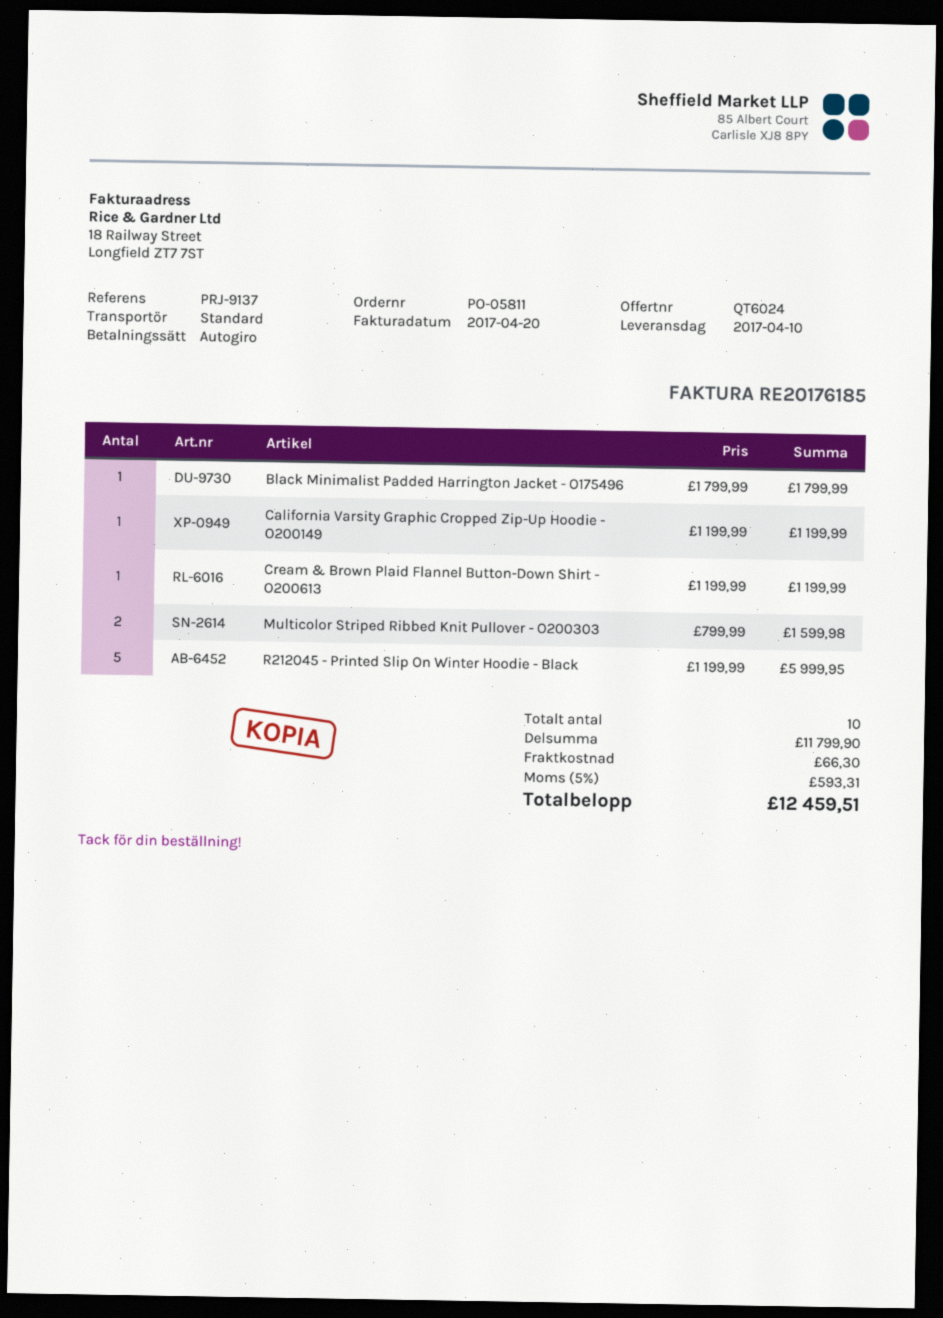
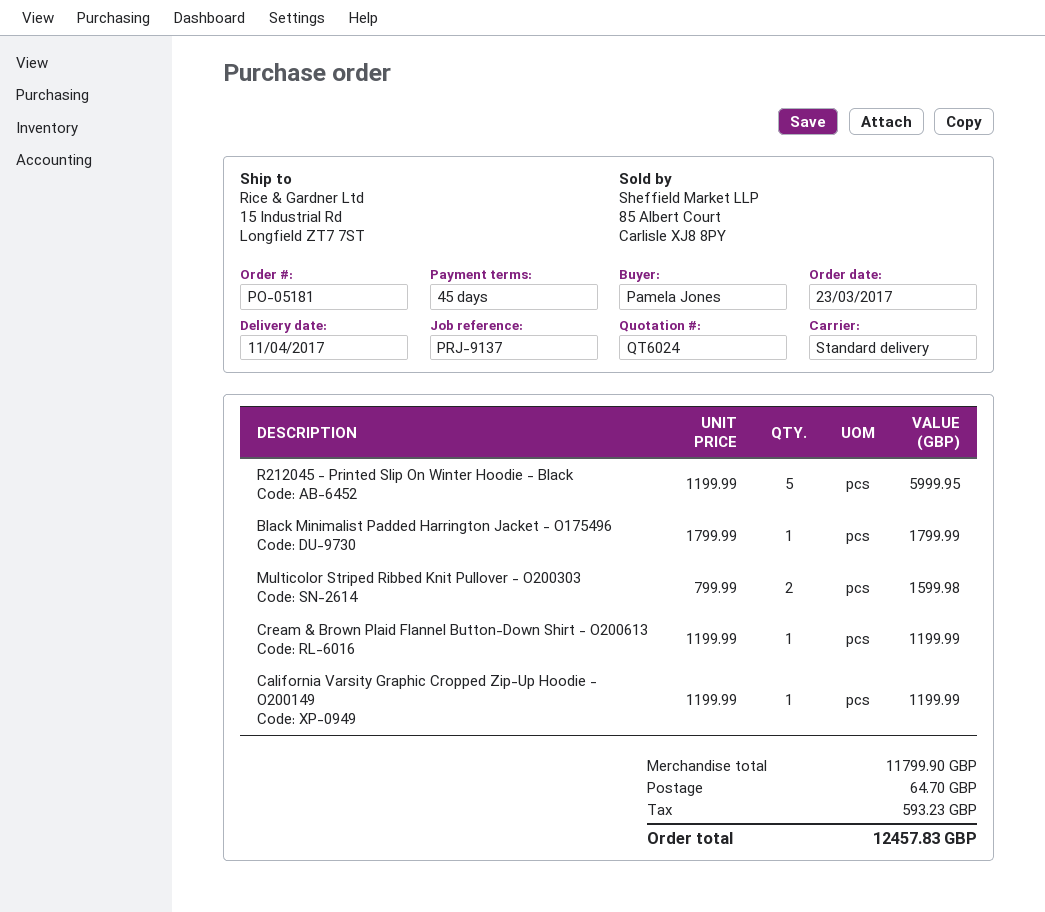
order number: PO-05811 -> PO-05181
delivery date: 2017-04-10 -> 2017-04-11
shipping: 66.30 -> 64.70
tax: 593.31 -> 593.23
total: 12459.51 -> 12457.83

What is needed: The records need to be restated word for word, minus any images.

Response to this exercise:
order number: PO-05811 -> PO-05181
delivery date: 2017-04-10 -> 2017-04-11
shipping: 66.30 -> 64.70
tax: 593.31 -> 593.23
total: 12459.51 -> 12457.83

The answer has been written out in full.